> Task brief
Within the listing that follows, reproduce exactly the lines starting at the line with "margin-left: 46px ->" and ending at the line with "html: <div>Job Inspector</div>", inclusive, and only those. Pictures are dropped.

> Stored data
___
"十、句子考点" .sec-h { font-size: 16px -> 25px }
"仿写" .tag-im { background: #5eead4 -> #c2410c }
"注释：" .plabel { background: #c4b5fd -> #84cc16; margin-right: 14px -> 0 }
___
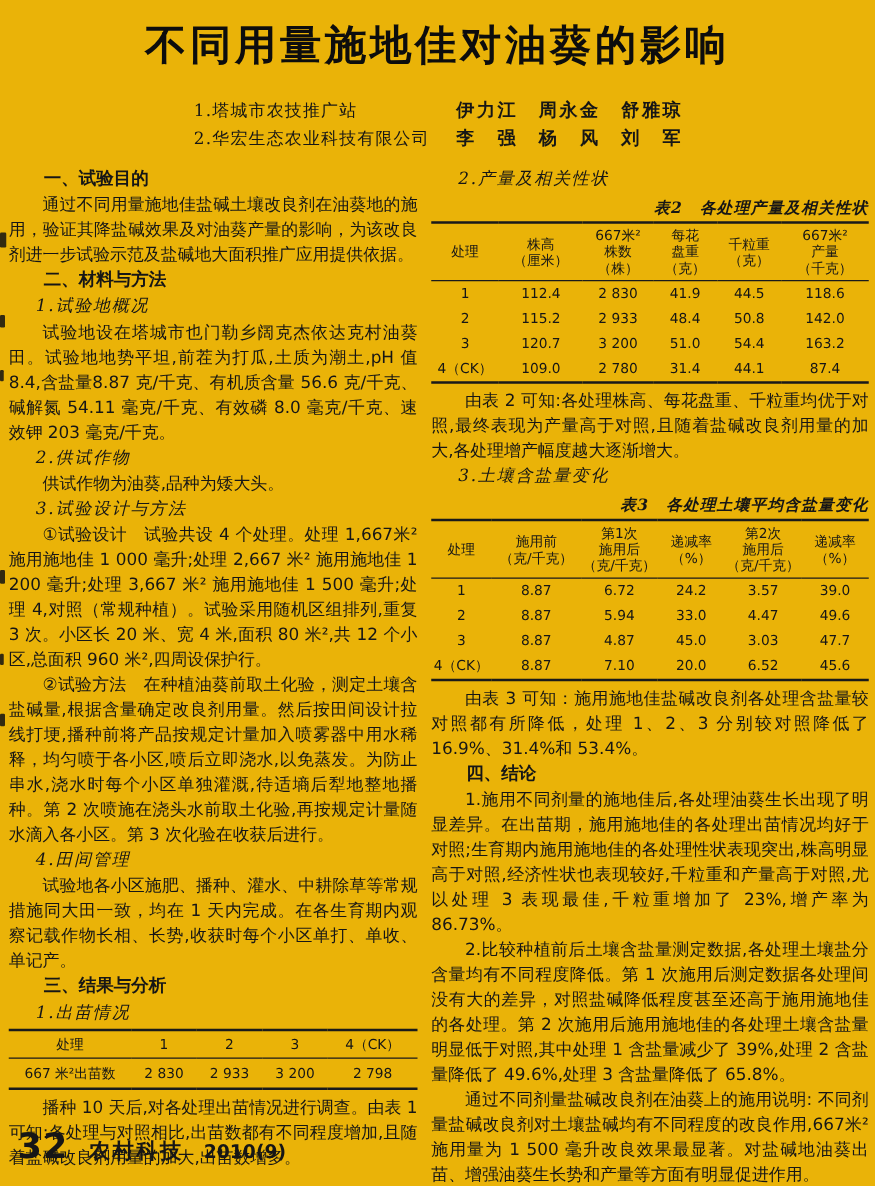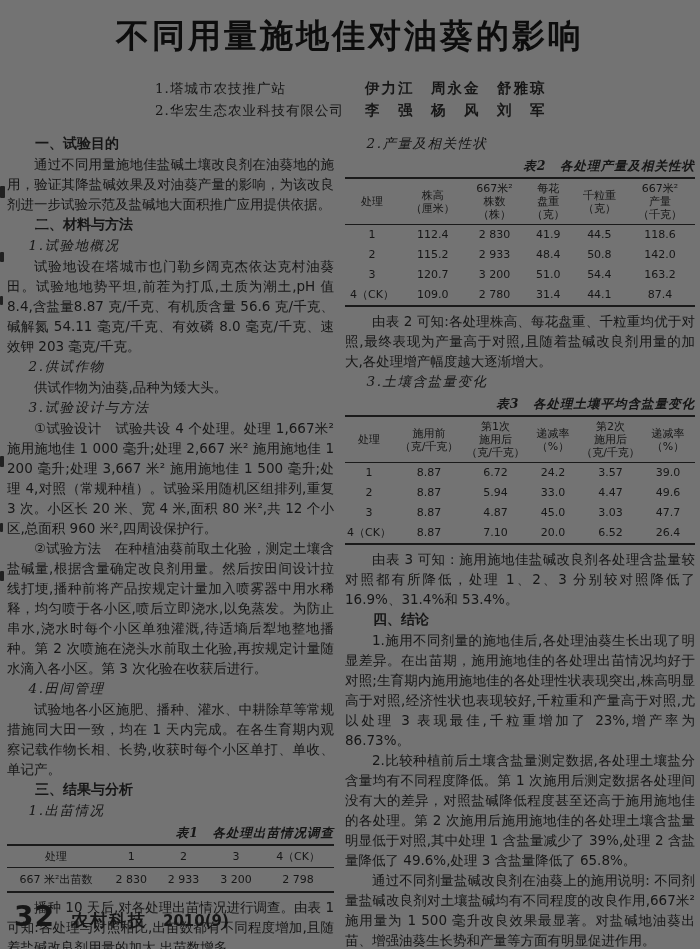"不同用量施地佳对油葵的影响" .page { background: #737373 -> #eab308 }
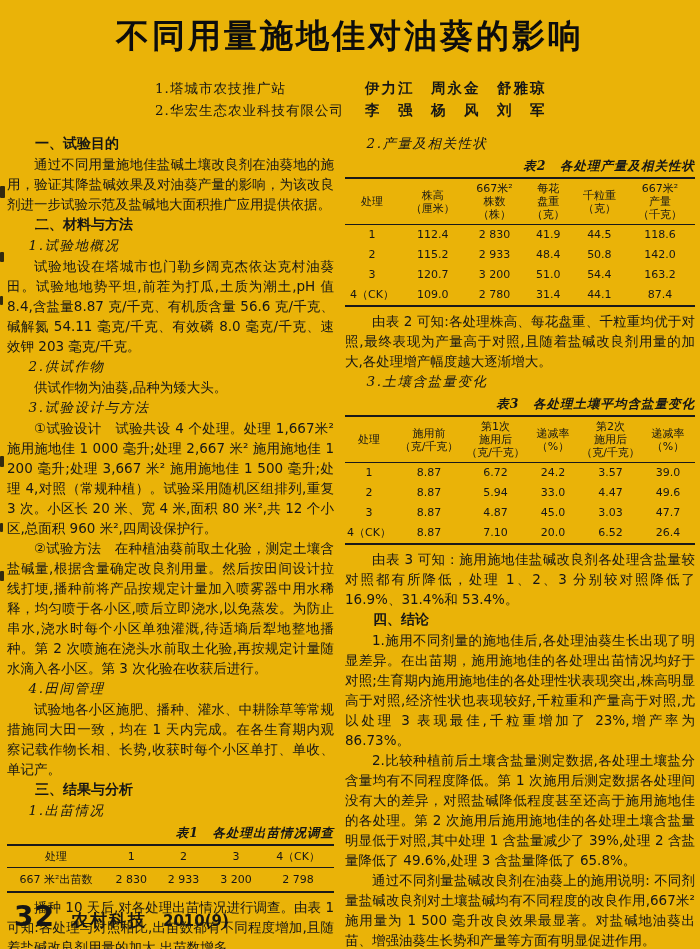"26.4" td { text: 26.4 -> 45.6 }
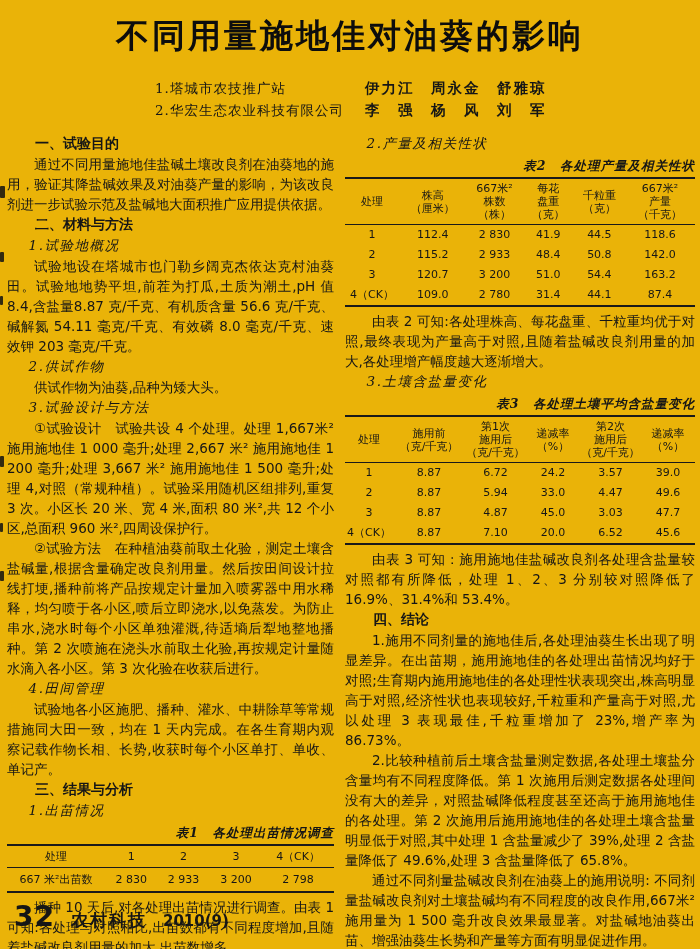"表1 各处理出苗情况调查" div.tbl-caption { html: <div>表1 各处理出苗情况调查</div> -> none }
___
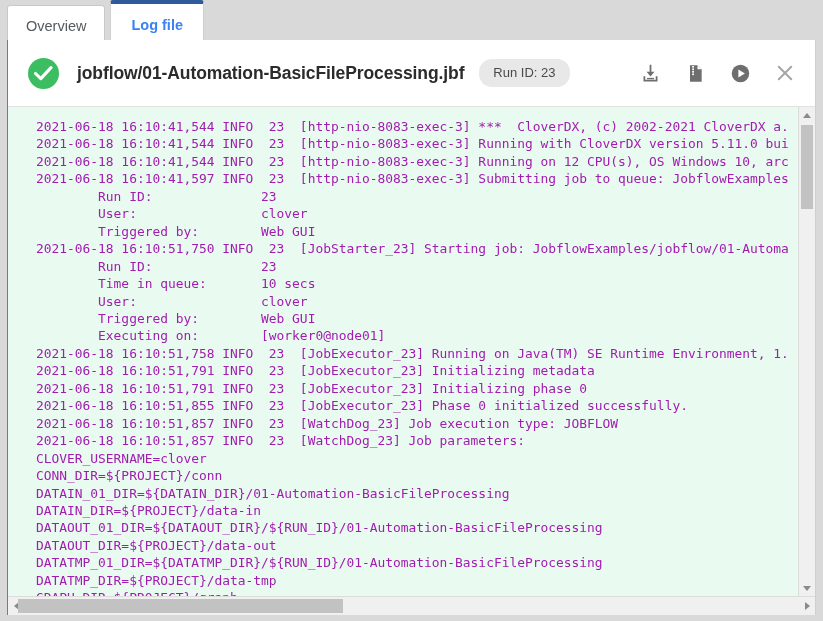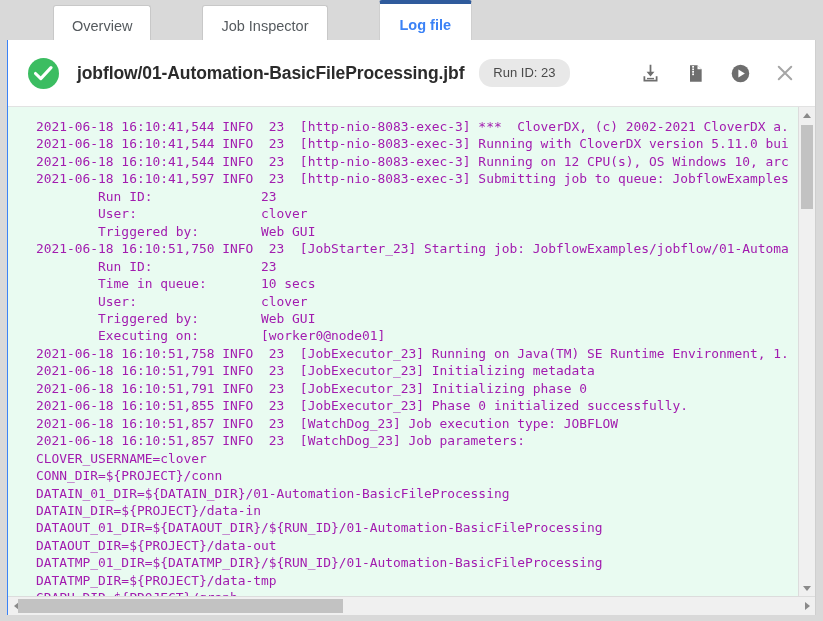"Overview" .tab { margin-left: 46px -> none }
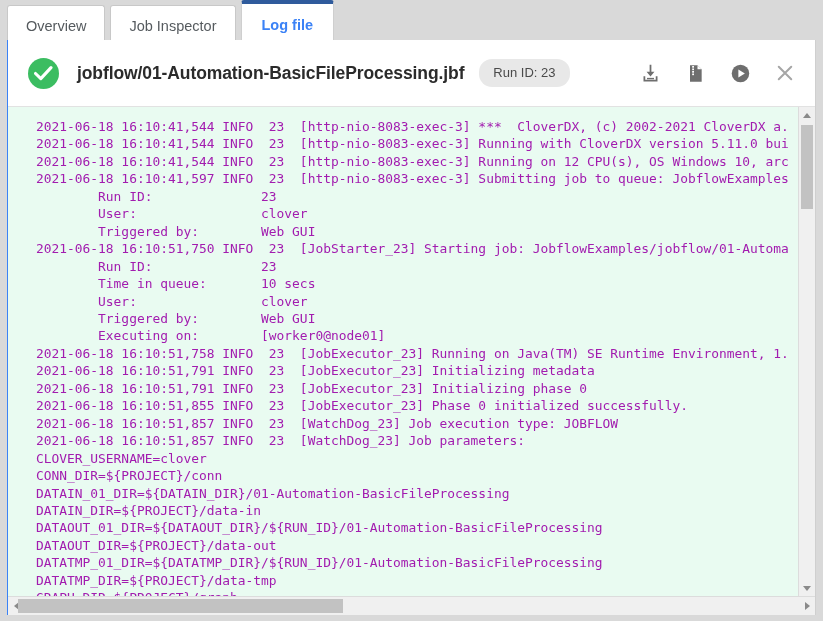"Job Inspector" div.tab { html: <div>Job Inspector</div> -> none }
___
> Solution for this task
"Overview" .tab { margin-left: 46px -> none }
"Job Inspector" div.tab { html: <div>Job Inspector</div> -> none }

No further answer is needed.